Pregnancy discrimination causes significant and long-term harm to women and their families well beyond pregnancy, to include the loss of health benefits, job seniority, and wages. These losses also contribute to measurable long-term gender-based pay differences.
The Pennsylvania Pregnant Workers Fairness Act would make it unlawful for a covered entity to refuse reasonable accommodations related to pregnancy, childbirth or related medical conditions unless those accommodations would prove an undue hardship on the entity’s operations.”
Other Women’s Healthcare Bills in Pennsylvania that Are Being Discussed but Have Not Yet Been Introduced
As I mentioned in my blog at the end of September when the Women’s Health Agenda Caucus first met, there are a total of at least 24 bills that are/will be part of the “Agenda for Women’s Health.” At least two of these bills are directly related to Reproductive Justice and Health.

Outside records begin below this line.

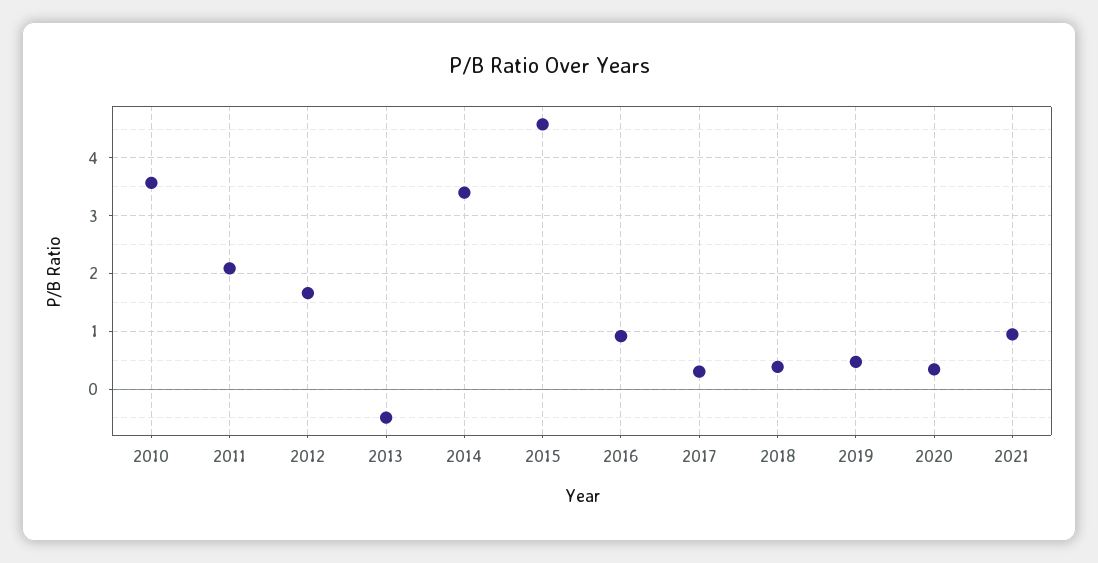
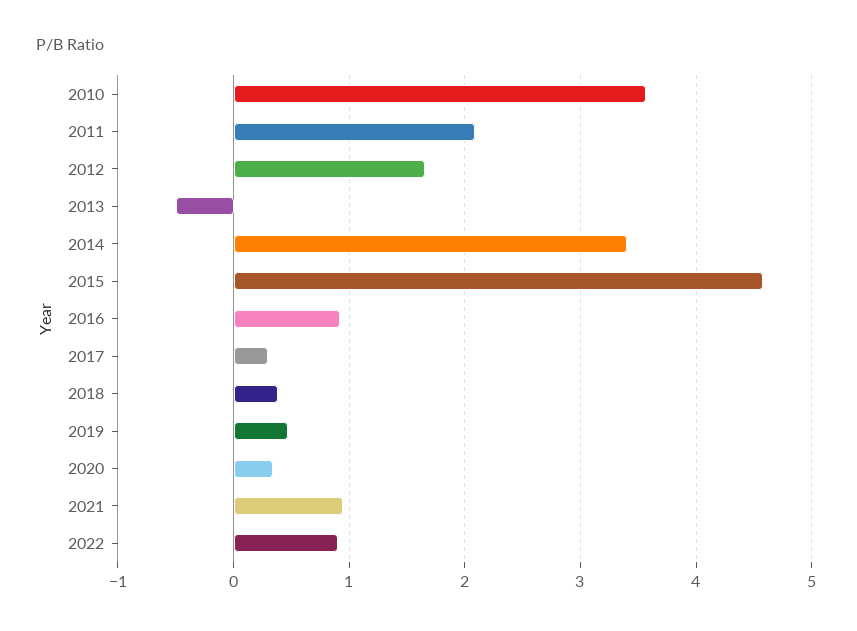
2022: none -> 0.9

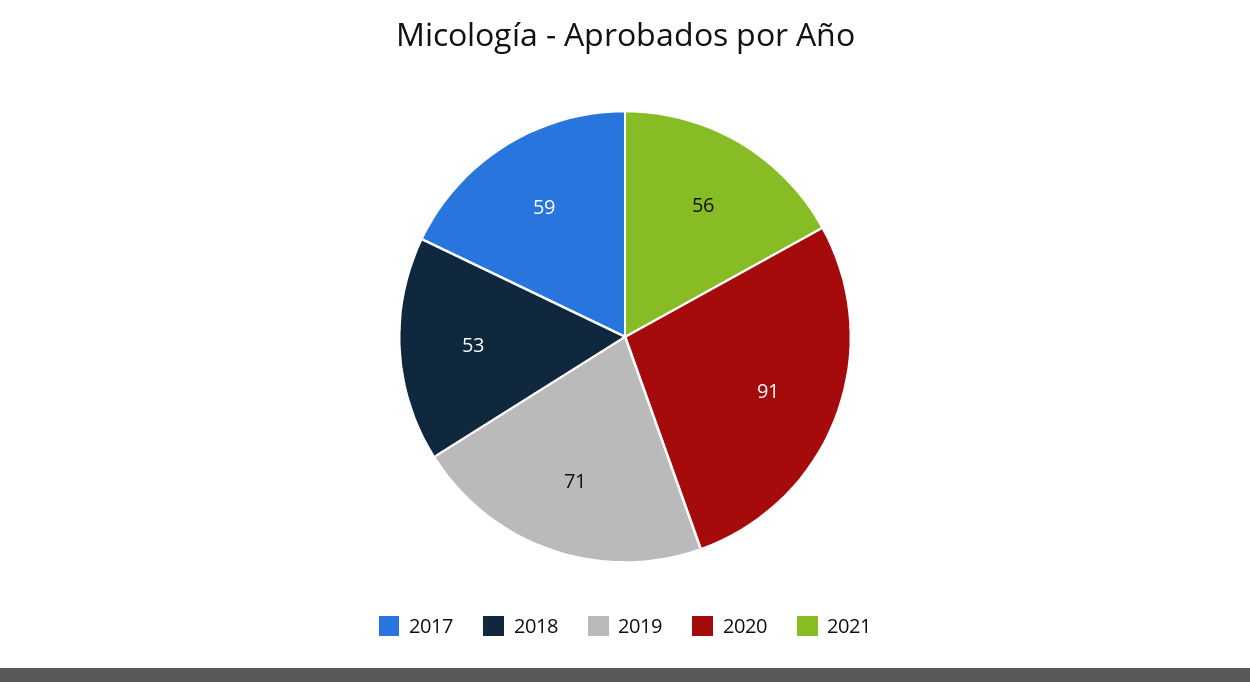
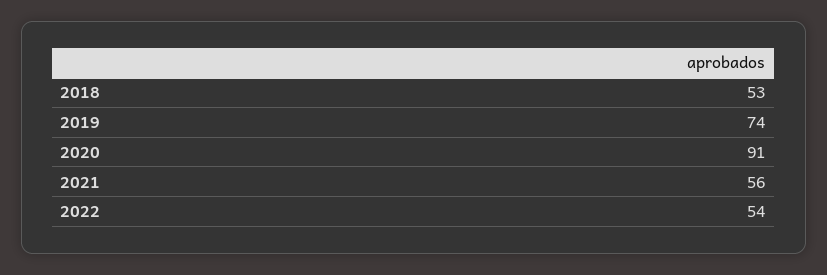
2017: 59 -> none
2019: 71 -> 74
2022: none -> 54

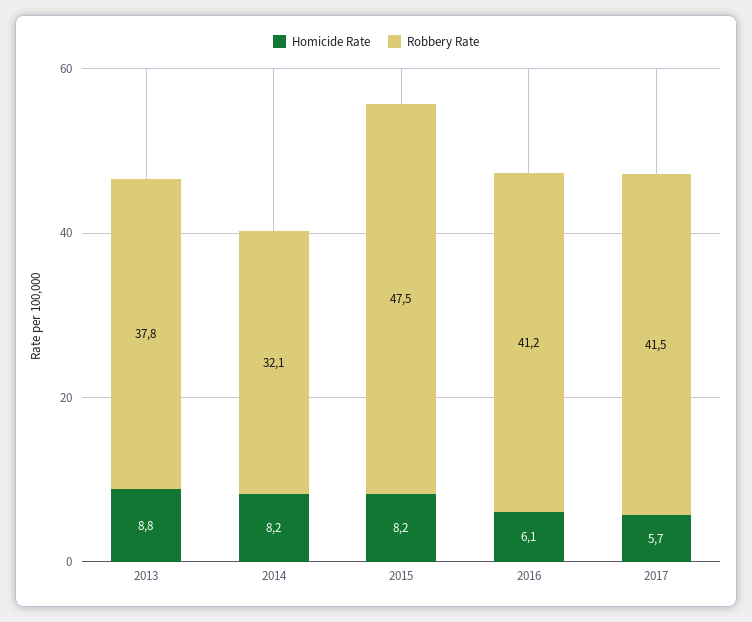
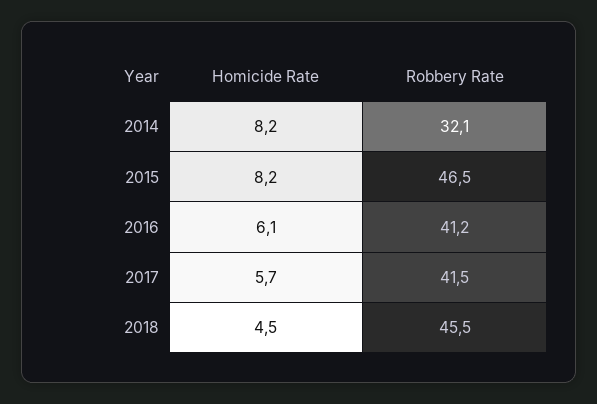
Homicide Rate, 2013: 8.8 -> none
Robbery Rate, 2013: 37.8 -> none
Robbery Rate, 2015: 47.5 -> 46.5
Homicide Rate, 2018: none -> 4.5
Robbery Rate, 2018: none -> 45.5

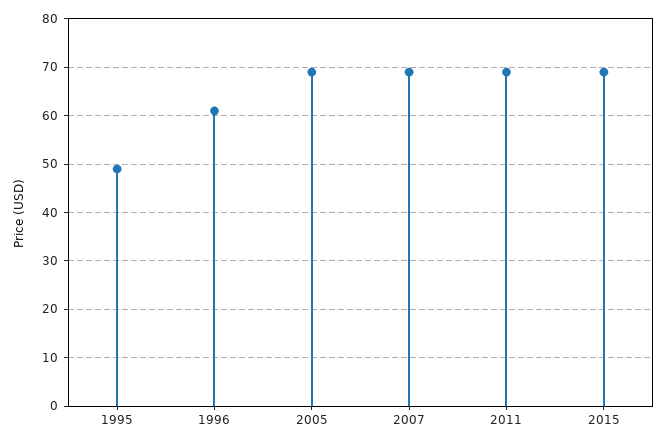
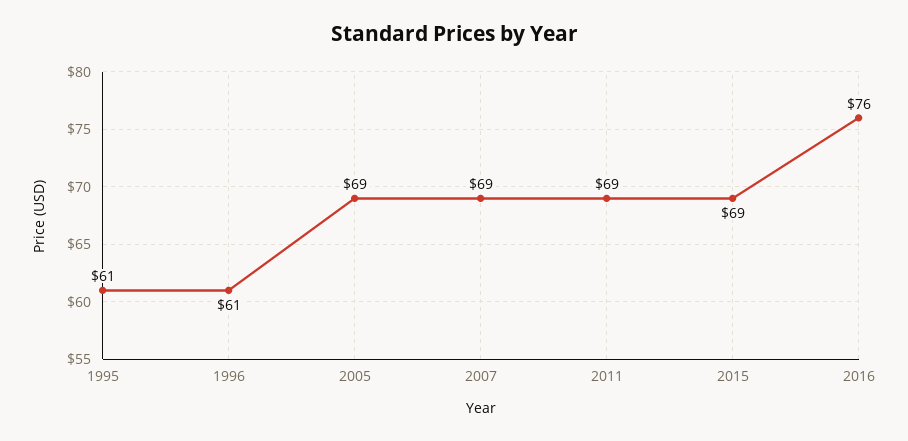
1995: 50 -> 61
2016: none -> 76

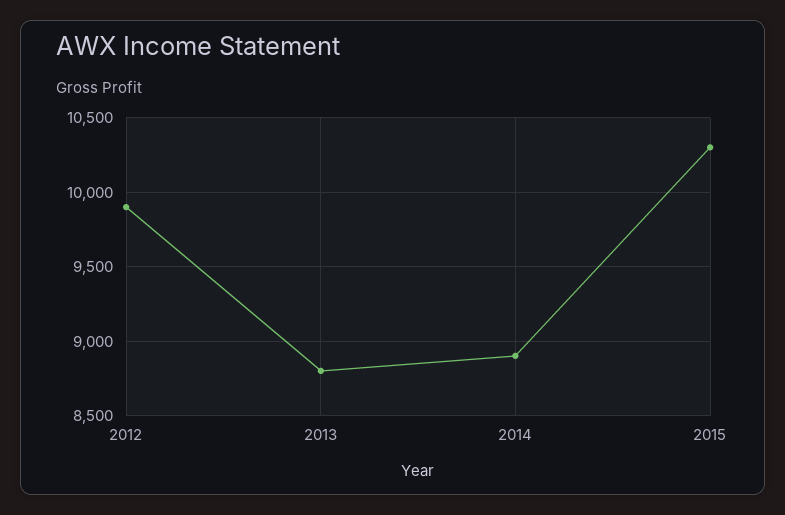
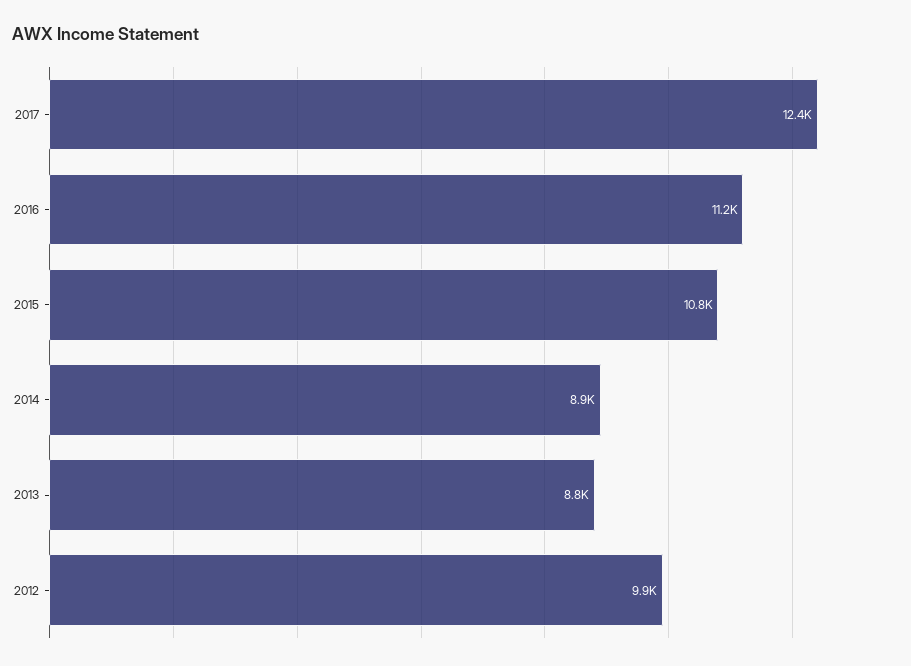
2015: 10300 -> 10800
2017: none -> 12400
2016: none -> 11200

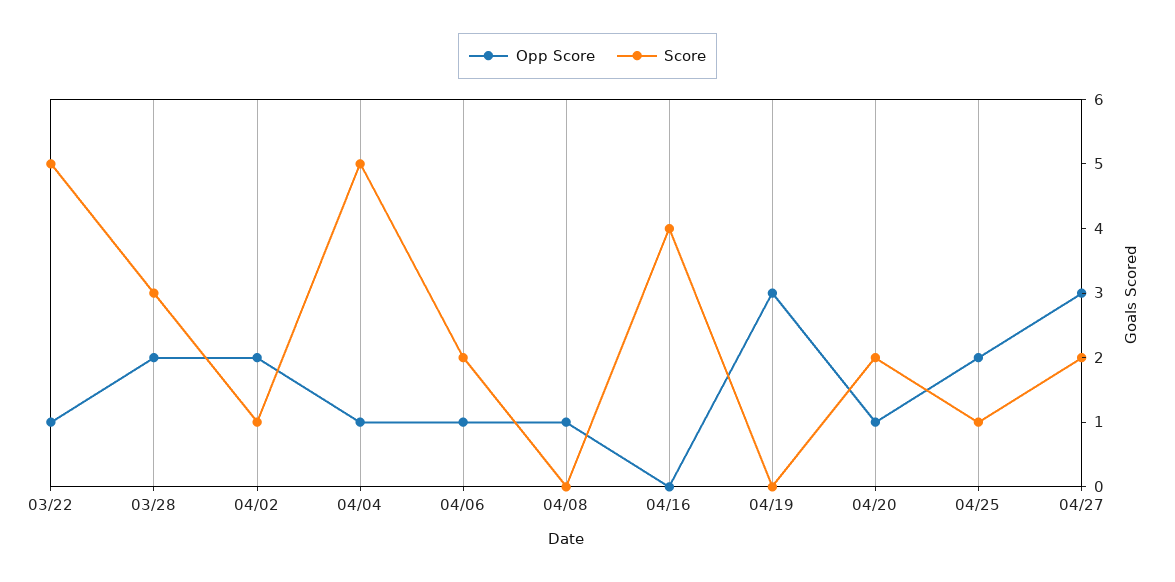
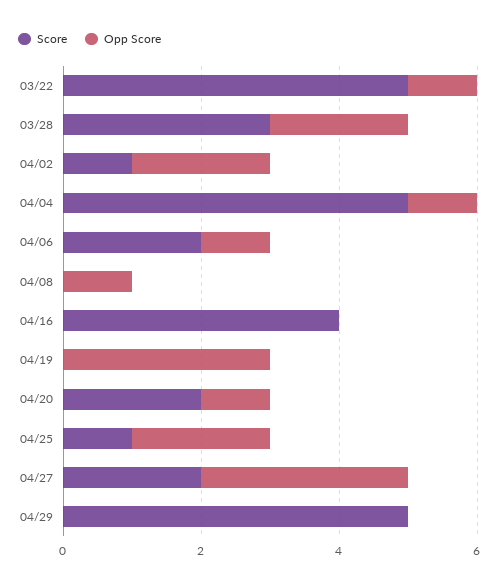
Score, 04/29: none -> 5
Opp Score, 04/29: none -> 0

They were not part of the original roll-out, but are somewhere in the process of being written and/or circulated for co-sponsorship. I do not know when these bills will be introduced.
- Inmate Shackling: Strengthen pregnant inmate shackling law (Act 45 of 2010) to cover the entire pregnancy and a reasonable postpartum period for mother-child bonding and to eliminate the tasering of any incarcerated woman known to be pregnant.
- Medical Professional Conscientious Right to Refuse to Deliver Medically Inaccurate Information: Protect physician-patient relationships from political intrusion.
So on this 41st anniversary of Roe, I will celebrate this day by reiterating a statement I made on December 11, 2013:
“The ideas for change in this package of bills come from real-life stories of women. They include calls to service agencies, cries for help on hot lines, requests for advocacy, and lots of research to back up the anecdotal stories. As advocates, we realize there are other areas of concern, but believe the Women’s Health Caucuses’ agenda items are a great start.”
Thanks to everyone who is working for these two pro-active women’s health agendas. Thanks to the advocates across the country who have taken the momentum to stand up for our lives. And have a great Roe v. Wade Day as we go on the offense for women’s health and lives.